Now, in spite of the temperature and headache to which I here refer, and which, had I not been so keen on my work, I should most certainly have recognized as a symptom of trouble to come, I had evidently sought to catch up with a somewhat neglected report of the season’s work.

This occupation had apparently kept me at my desk well on towards dawn. I deduce this from the fact that immediately following the above short entry, I find a number of fragmentary hieroglyphic inscriptions having to do with the history of the foundation and erection of Pharaoh’s Mortuary Temple, upon which I had been so long at work.

One of these entries is of special interest in this connection, since, after a lapse of some three thousand years, the two colossal statues of King Amenhotep III, to whom it refers, may still be seen gazing stolidly and immutably eastward across the broad reaches of the Theban Plain.
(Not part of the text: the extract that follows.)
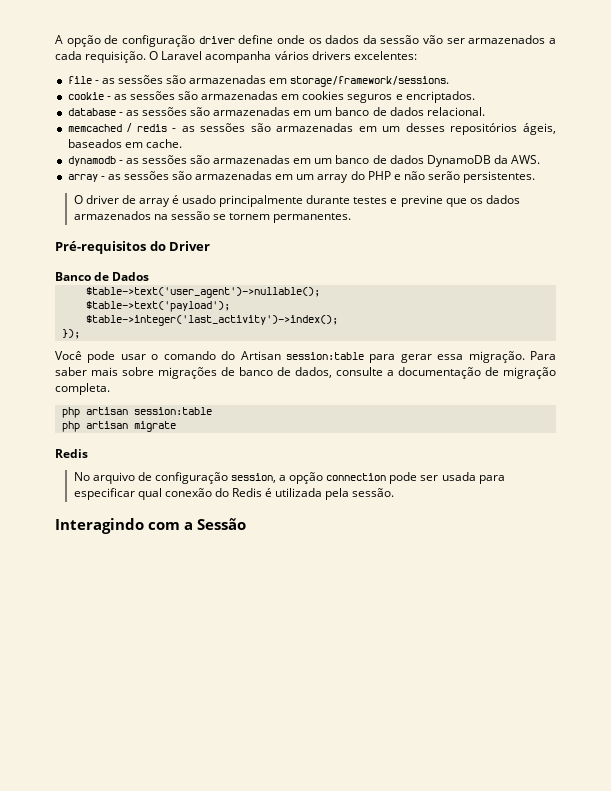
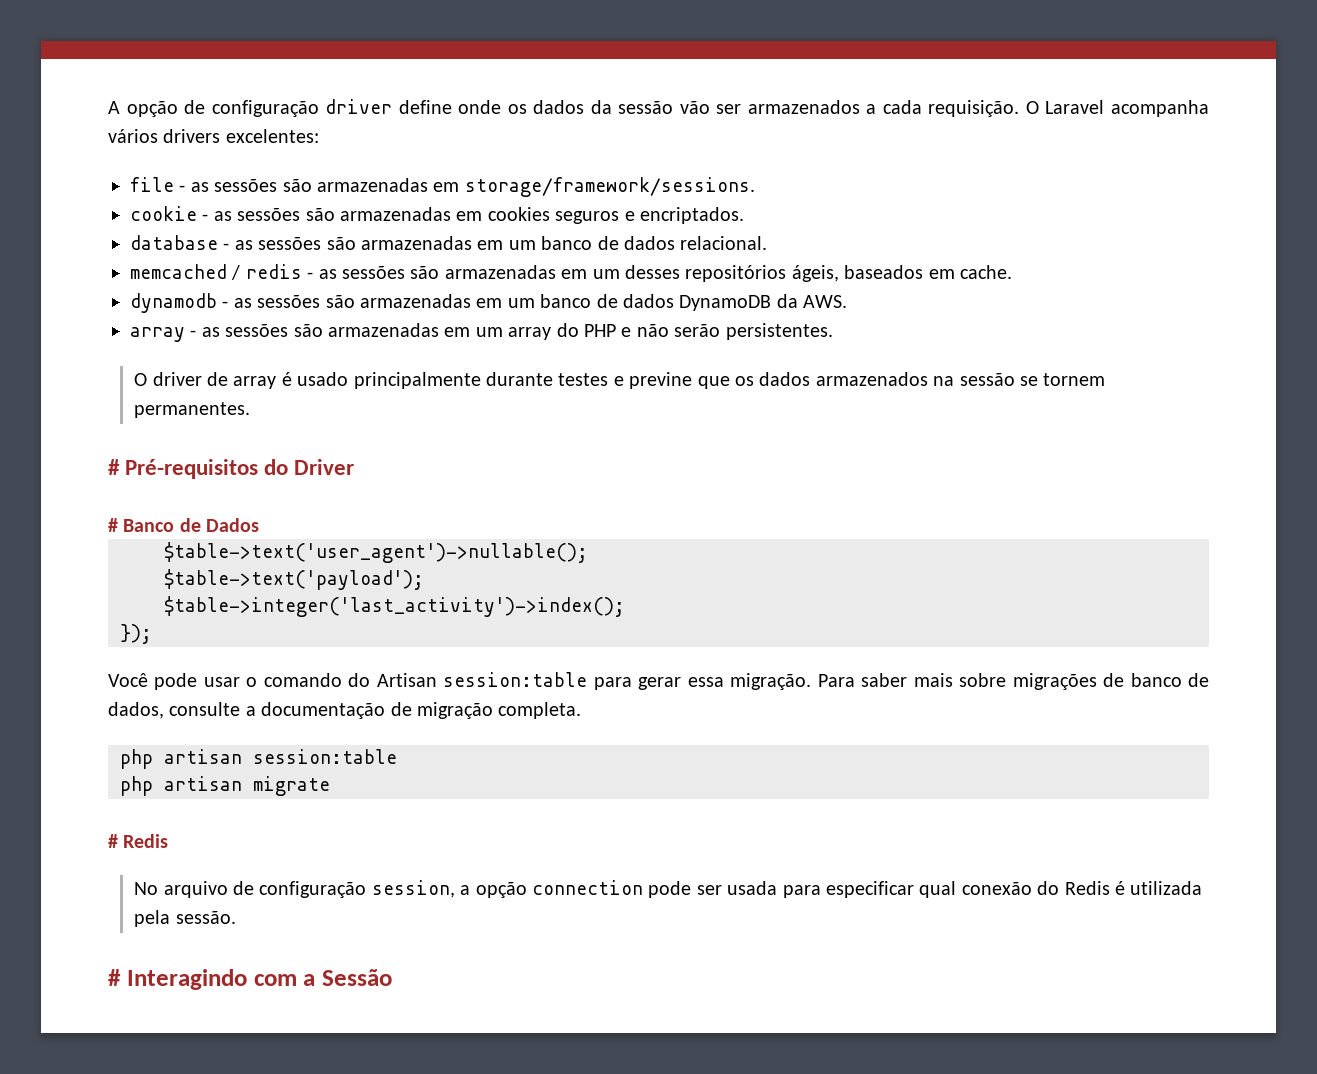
(352, 218) none -> [108,459,120,475] #
(211, 246) none -> [108,518,118,532] #
(176, 426) none -> [108,834,118,848] #
(395, 492) none -> [108,969,121,986] #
The following graphic description of the now vanished building itself, a literal translation from the original hieroglyphic, is the last entry in my diary, the last for many a long day, I may add. Further, and for an excellent reason, this last entry was never completed. The translation runs in the following somewhat grandiloquent and semi-poetic vein: “It hath been given me to set up in a holy place two great statues of the Son of Ra, Amenhotep, Conqueror of Asia. These are they which stand before the entrance portal of the Mortuary Temple of His Majesty (Life, Stability and Health to him). Carved from solid blocks of the hard grit-stone of On, they tower seventy feet into the air. Their golden headdresses touch the very dome of heaven. On either side, gold-capped obelisks of red granite reach high above the temple pylons. Four cedar flag-staffs tipped with gold rise from grooves cut in the sculptured sandstone of the temple front. The walls of the temple are carved and richly painted with scenes representing the Asiatic conquests of Pharaoh, Lord of Might. Its great bronze doors are inlaid in gold with the figure of the God Min of Coptos. Through this jeweled outline of his ‘double’ twice daily doth the Great God enter the Holy Sanctuary, there to partake of the offerings spread upon its jeweled altars. In his honor are the ceilings covered with true lazuli of Babylon, its floors enriched with silver and sprinkled with powdered turquoise. Its gleaming walls are engraved with designs representing the New Year’s procession of the Sun Barque, from the Northern to the Southern Apt. Beside the High Altar stands a tablet thirty feet in height, covered with gold and inlaid with sard and emerald. Thus is marked ‘The-Place-Where-His-Majesty-Stands-at-the-Sacrificing.’ Beq, son of Beq, carved the statues and erected the obelisks. Renny, the Syrian, overlaid and enriched the tablet.”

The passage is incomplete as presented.